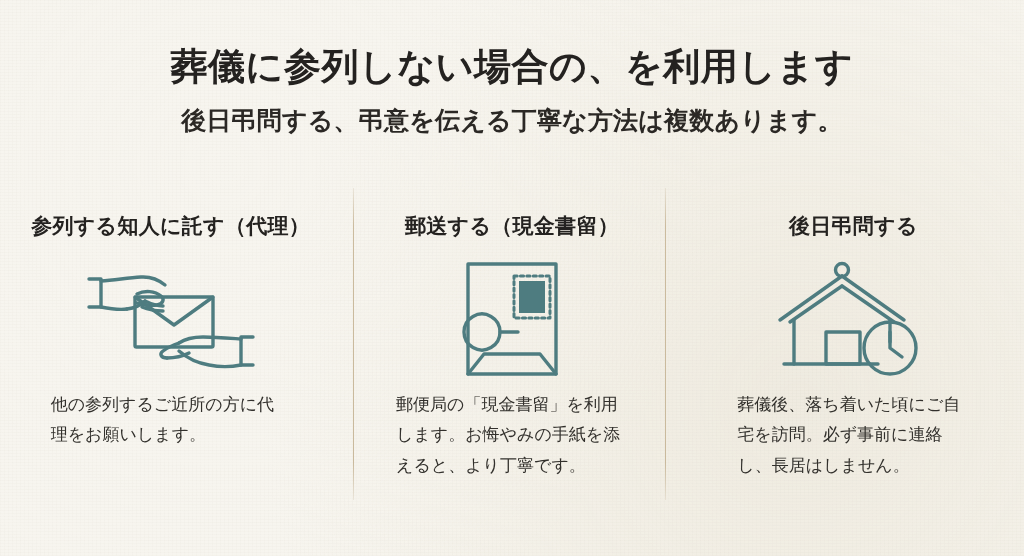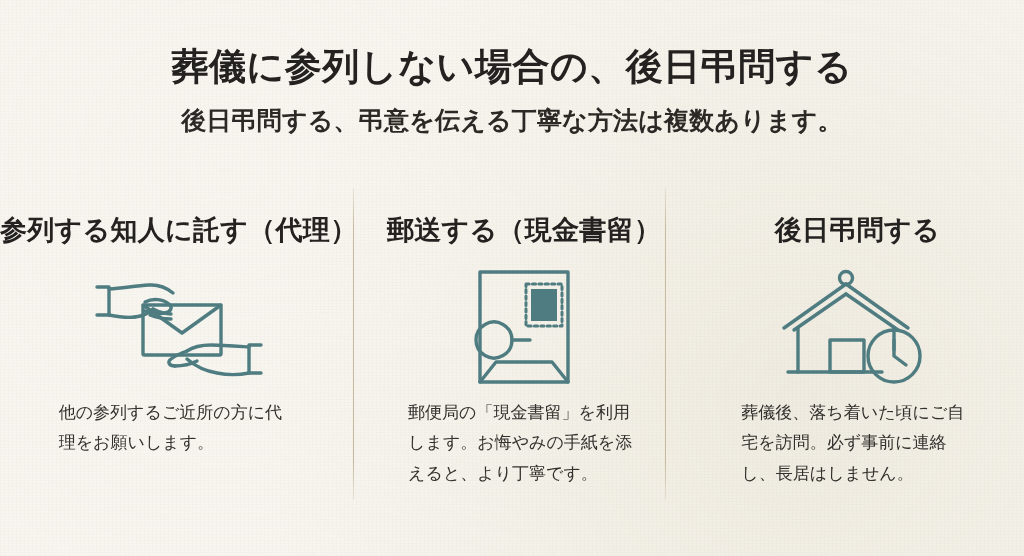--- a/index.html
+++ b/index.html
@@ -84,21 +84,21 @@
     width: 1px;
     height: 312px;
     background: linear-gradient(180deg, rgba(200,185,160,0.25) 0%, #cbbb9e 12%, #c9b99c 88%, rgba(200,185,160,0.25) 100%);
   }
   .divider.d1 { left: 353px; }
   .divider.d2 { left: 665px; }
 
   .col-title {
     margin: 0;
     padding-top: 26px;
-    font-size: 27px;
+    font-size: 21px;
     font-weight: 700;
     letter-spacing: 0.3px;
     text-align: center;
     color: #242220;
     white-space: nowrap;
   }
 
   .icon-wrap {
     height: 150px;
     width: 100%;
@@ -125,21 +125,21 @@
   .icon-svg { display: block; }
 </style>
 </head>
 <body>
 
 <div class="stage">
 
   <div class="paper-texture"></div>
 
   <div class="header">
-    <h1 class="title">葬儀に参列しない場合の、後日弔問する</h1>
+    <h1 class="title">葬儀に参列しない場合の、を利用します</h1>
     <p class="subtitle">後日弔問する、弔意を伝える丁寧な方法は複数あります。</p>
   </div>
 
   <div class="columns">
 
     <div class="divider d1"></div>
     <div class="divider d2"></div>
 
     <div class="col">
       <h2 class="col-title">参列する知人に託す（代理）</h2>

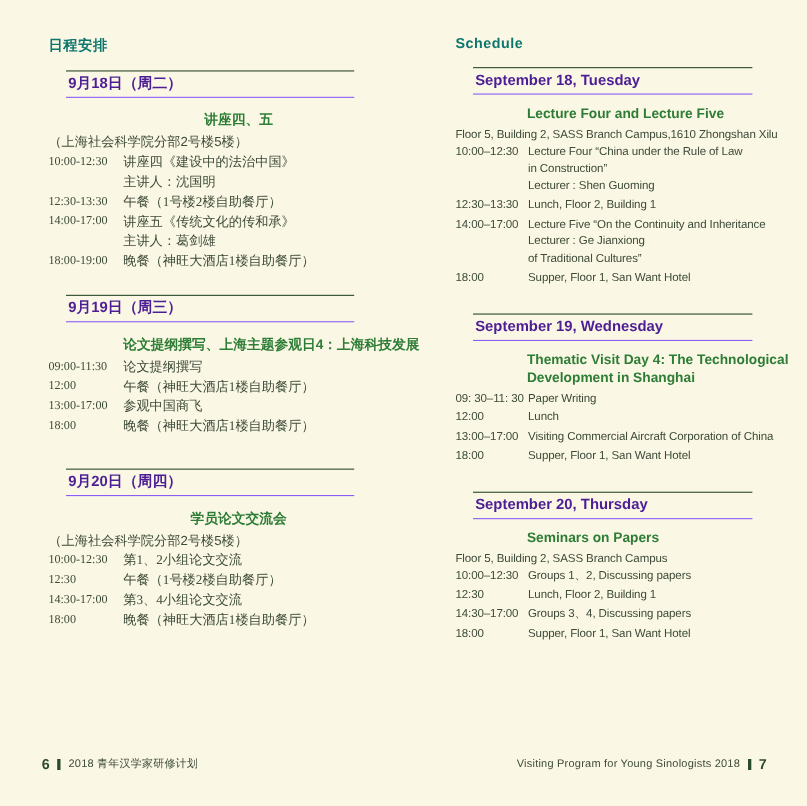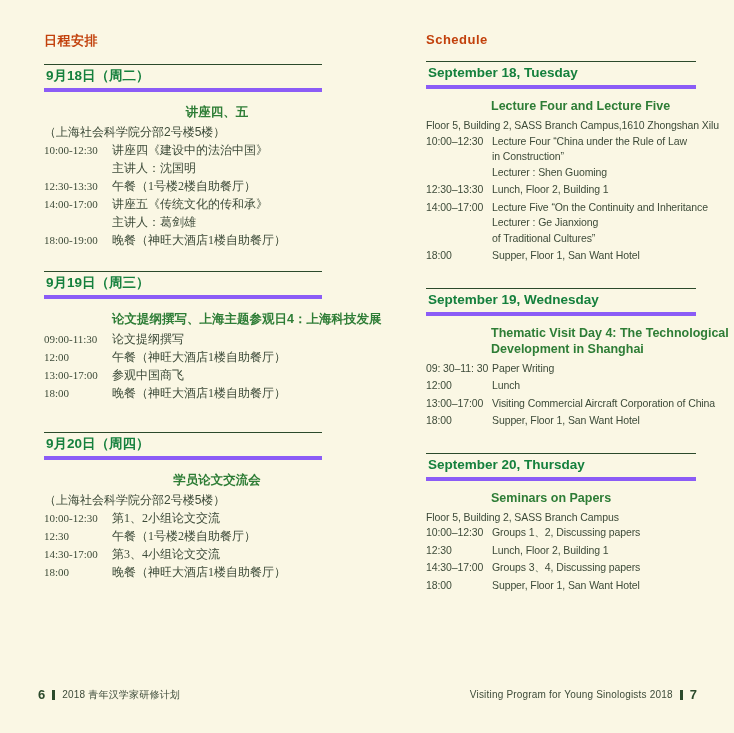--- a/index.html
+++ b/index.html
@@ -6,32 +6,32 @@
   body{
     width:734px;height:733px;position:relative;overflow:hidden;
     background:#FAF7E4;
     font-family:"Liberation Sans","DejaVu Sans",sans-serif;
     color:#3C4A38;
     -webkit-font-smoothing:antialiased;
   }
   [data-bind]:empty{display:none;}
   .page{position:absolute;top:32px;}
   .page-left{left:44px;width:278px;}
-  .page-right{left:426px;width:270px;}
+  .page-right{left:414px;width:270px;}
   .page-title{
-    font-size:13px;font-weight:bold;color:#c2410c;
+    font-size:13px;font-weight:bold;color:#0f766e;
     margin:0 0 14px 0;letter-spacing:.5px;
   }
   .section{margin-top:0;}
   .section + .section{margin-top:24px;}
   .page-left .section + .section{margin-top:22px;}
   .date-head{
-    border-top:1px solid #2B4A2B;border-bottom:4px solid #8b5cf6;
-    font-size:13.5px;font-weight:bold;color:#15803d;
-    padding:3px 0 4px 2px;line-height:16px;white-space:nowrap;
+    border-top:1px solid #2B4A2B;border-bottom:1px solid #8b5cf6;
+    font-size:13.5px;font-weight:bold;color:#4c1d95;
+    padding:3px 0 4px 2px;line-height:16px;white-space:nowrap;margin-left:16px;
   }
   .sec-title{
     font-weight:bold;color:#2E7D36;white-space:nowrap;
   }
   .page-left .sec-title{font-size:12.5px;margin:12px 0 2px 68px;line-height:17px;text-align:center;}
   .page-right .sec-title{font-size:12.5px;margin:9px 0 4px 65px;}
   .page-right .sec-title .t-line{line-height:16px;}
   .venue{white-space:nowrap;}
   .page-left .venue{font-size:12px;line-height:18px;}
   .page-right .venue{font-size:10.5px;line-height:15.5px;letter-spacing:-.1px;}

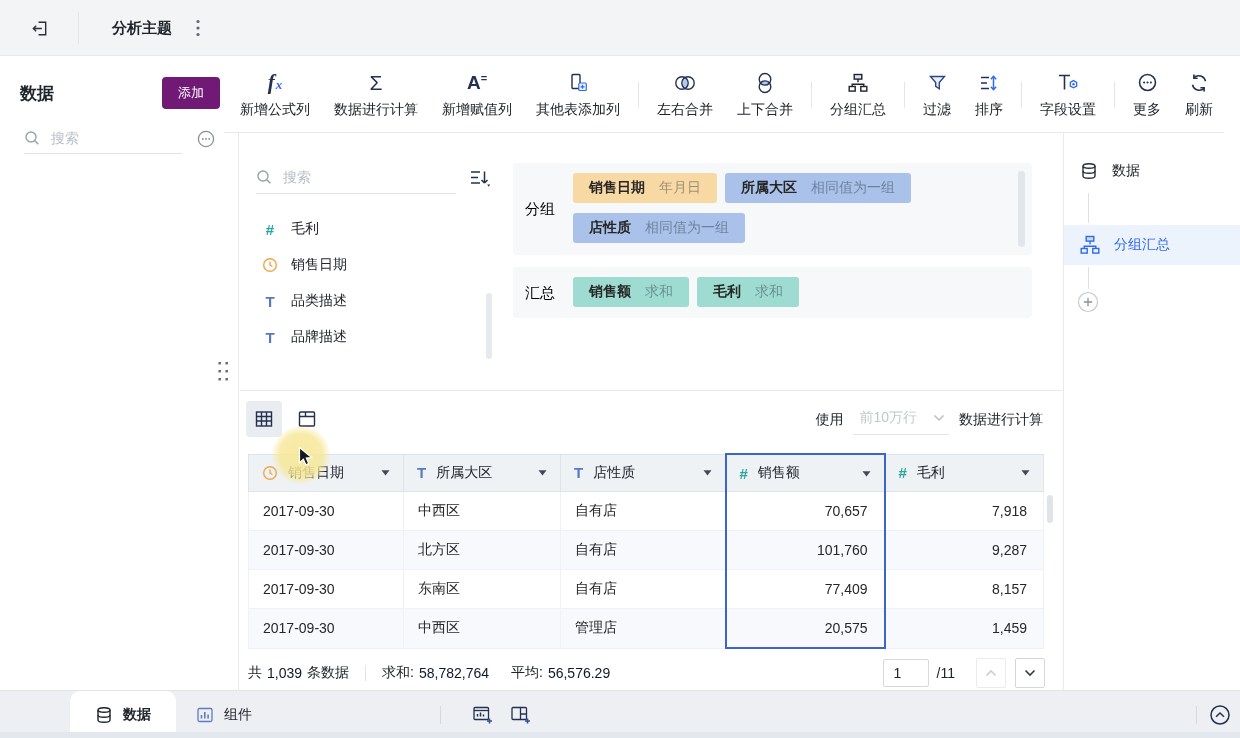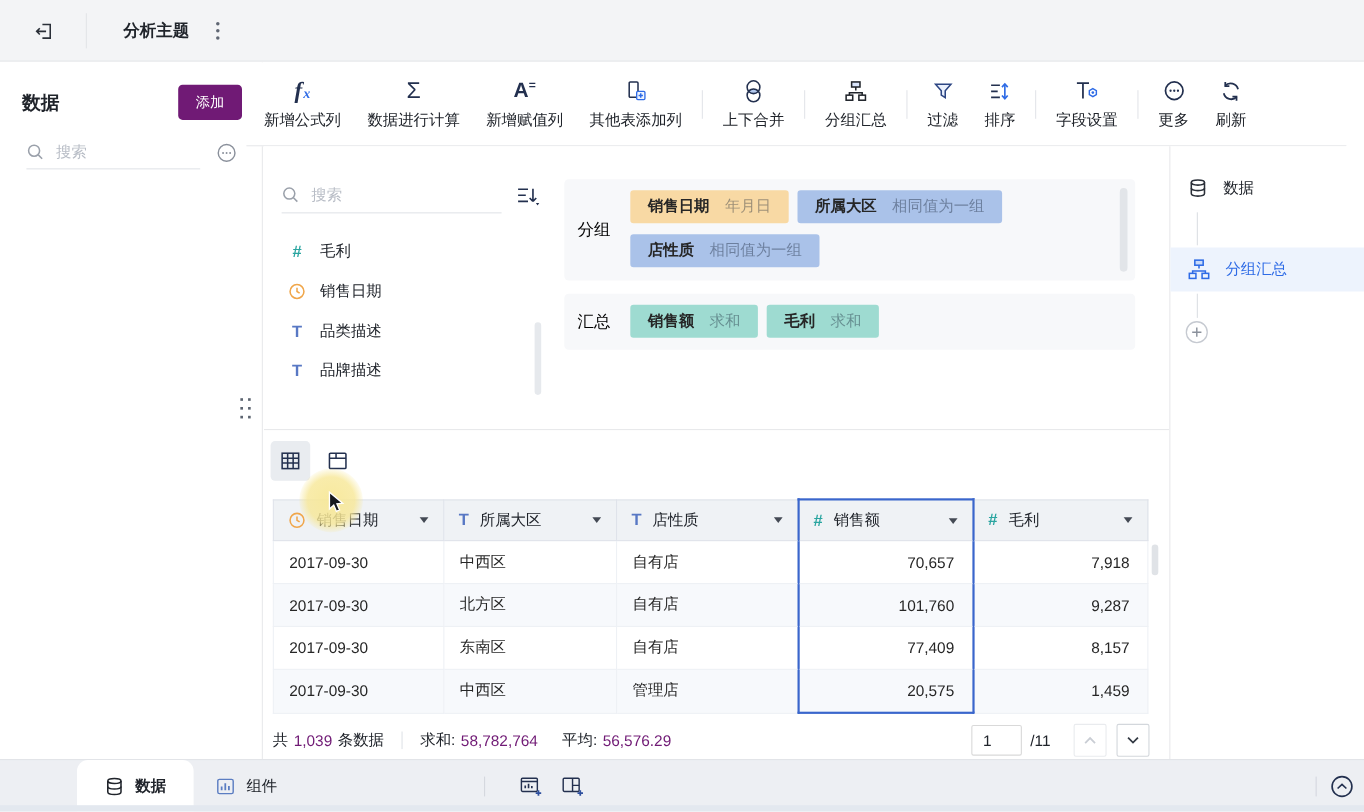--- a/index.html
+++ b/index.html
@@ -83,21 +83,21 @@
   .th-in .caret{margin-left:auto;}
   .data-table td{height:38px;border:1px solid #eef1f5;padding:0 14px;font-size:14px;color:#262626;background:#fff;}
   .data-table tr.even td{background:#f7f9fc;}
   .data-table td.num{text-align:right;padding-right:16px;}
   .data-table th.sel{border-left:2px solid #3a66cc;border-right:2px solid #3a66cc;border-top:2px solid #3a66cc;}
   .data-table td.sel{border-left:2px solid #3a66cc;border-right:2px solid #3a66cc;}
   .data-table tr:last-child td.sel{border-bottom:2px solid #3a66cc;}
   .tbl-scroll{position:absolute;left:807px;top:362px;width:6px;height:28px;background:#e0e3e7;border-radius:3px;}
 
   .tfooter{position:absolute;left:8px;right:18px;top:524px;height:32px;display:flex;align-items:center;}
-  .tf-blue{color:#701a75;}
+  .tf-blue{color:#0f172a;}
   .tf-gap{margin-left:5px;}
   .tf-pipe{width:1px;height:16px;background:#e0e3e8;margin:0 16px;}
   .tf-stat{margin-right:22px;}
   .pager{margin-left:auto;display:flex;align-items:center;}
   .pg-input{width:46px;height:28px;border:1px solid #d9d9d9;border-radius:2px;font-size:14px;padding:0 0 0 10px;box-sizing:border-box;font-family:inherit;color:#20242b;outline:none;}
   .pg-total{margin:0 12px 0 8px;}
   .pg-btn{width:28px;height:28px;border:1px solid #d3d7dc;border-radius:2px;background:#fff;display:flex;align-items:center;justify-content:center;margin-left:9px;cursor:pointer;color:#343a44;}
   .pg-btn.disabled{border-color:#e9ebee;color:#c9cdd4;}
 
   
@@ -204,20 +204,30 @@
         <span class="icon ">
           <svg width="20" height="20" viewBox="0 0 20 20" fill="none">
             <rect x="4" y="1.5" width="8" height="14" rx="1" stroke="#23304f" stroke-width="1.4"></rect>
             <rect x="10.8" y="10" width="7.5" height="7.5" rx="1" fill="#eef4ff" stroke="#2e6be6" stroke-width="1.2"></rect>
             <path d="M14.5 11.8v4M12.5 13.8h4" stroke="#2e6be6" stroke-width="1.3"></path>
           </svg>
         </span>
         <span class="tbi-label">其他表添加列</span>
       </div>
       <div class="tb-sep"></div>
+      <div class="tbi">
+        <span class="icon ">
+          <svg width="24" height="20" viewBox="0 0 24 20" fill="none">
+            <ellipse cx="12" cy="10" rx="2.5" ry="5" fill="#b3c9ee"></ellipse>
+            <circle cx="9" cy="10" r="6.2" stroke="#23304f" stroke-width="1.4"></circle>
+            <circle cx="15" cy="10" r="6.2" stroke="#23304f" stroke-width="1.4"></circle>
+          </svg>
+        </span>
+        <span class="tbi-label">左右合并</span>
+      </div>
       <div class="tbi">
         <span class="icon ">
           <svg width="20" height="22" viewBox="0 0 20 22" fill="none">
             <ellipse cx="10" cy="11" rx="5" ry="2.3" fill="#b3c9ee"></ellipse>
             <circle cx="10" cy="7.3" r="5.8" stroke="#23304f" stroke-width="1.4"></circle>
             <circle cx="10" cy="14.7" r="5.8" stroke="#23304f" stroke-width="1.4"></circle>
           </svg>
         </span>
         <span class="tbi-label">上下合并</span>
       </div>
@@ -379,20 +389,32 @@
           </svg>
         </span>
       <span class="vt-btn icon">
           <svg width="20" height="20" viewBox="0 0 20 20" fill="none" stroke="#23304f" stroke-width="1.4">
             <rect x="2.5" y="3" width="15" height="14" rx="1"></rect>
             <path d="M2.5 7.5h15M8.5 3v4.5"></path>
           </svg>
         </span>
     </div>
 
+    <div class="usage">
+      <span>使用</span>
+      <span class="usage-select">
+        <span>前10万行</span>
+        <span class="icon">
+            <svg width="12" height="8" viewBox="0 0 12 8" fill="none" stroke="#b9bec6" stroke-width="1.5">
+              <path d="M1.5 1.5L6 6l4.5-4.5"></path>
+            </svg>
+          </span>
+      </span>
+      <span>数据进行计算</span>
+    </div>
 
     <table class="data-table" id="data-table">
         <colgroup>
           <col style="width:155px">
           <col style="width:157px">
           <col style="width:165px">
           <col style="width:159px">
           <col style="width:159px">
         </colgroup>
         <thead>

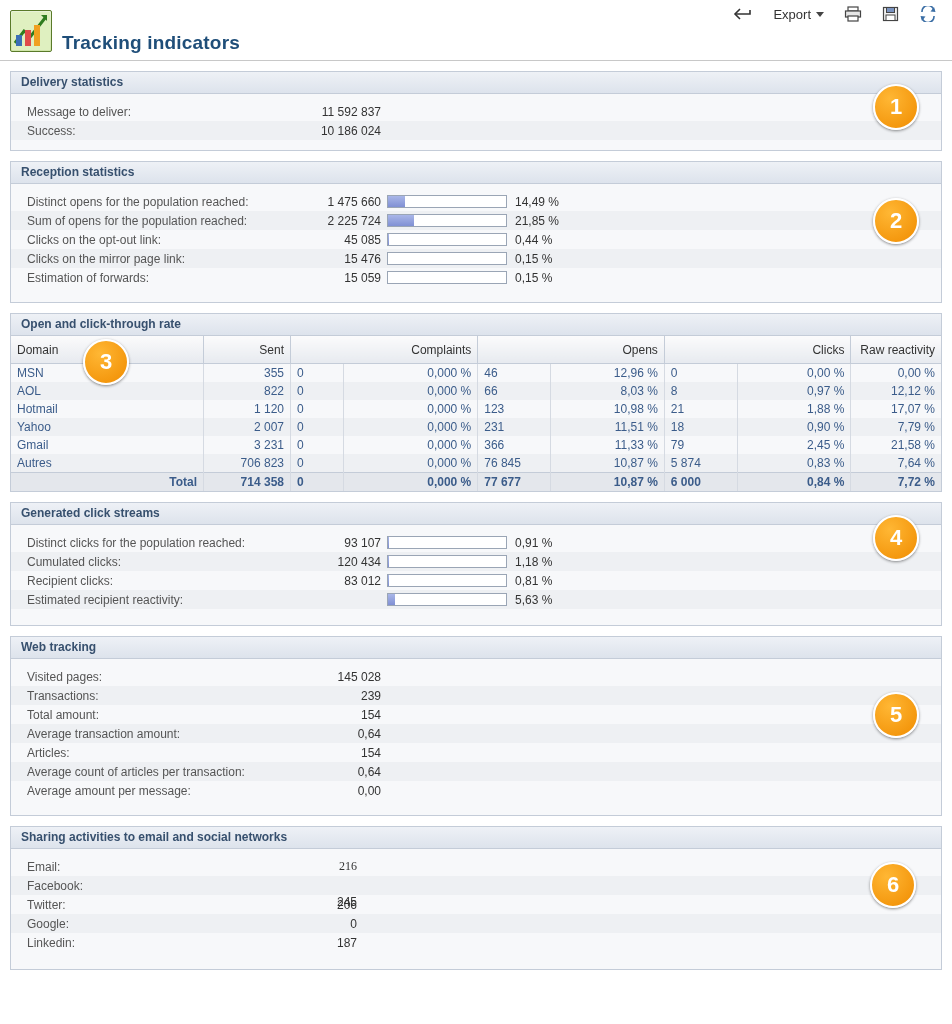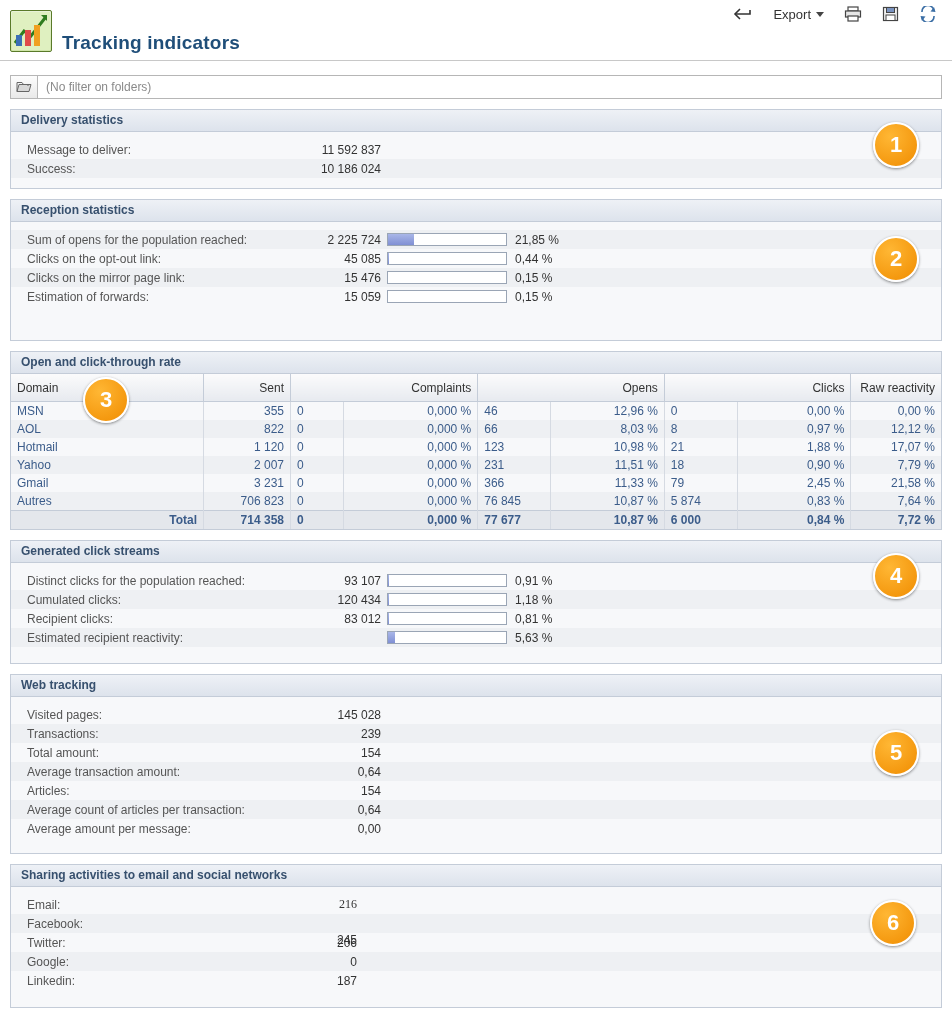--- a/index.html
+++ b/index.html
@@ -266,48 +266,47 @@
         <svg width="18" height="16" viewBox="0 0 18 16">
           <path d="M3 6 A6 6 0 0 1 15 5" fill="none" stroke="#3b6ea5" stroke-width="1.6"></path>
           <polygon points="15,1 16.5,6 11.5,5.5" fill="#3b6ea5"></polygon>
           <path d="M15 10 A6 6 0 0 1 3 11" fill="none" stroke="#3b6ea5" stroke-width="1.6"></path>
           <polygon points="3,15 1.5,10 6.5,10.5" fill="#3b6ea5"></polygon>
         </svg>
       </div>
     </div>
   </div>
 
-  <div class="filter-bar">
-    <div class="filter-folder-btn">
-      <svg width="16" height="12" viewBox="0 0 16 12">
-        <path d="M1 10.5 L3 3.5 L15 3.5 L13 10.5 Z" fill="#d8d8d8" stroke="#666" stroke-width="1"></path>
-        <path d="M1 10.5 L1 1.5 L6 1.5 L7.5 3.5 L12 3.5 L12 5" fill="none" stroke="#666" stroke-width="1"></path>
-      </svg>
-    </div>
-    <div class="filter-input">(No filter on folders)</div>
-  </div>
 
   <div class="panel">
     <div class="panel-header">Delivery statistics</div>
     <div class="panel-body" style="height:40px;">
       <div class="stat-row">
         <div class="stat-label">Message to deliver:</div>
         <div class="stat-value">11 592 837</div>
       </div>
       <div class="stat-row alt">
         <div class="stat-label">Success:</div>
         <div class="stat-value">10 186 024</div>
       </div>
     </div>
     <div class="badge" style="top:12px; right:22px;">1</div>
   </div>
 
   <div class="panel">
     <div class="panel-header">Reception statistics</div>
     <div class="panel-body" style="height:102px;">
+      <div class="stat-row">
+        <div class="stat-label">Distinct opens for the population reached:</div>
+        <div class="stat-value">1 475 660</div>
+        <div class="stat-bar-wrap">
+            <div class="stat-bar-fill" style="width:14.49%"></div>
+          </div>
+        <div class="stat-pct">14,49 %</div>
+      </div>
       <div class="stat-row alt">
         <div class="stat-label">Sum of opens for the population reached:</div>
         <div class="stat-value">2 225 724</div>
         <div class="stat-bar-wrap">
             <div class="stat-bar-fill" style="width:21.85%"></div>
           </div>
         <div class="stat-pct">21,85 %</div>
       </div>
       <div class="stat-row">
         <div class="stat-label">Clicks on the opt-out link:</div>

--------------------------------------------------

WHAT TO DO ->
Where a line of the data holds "statistics", show that line.

SOLVED EXERCISE ->
     <div class="panel-header">Delivery statistics</div>
     <div class="panel-header">Reception statistics</div>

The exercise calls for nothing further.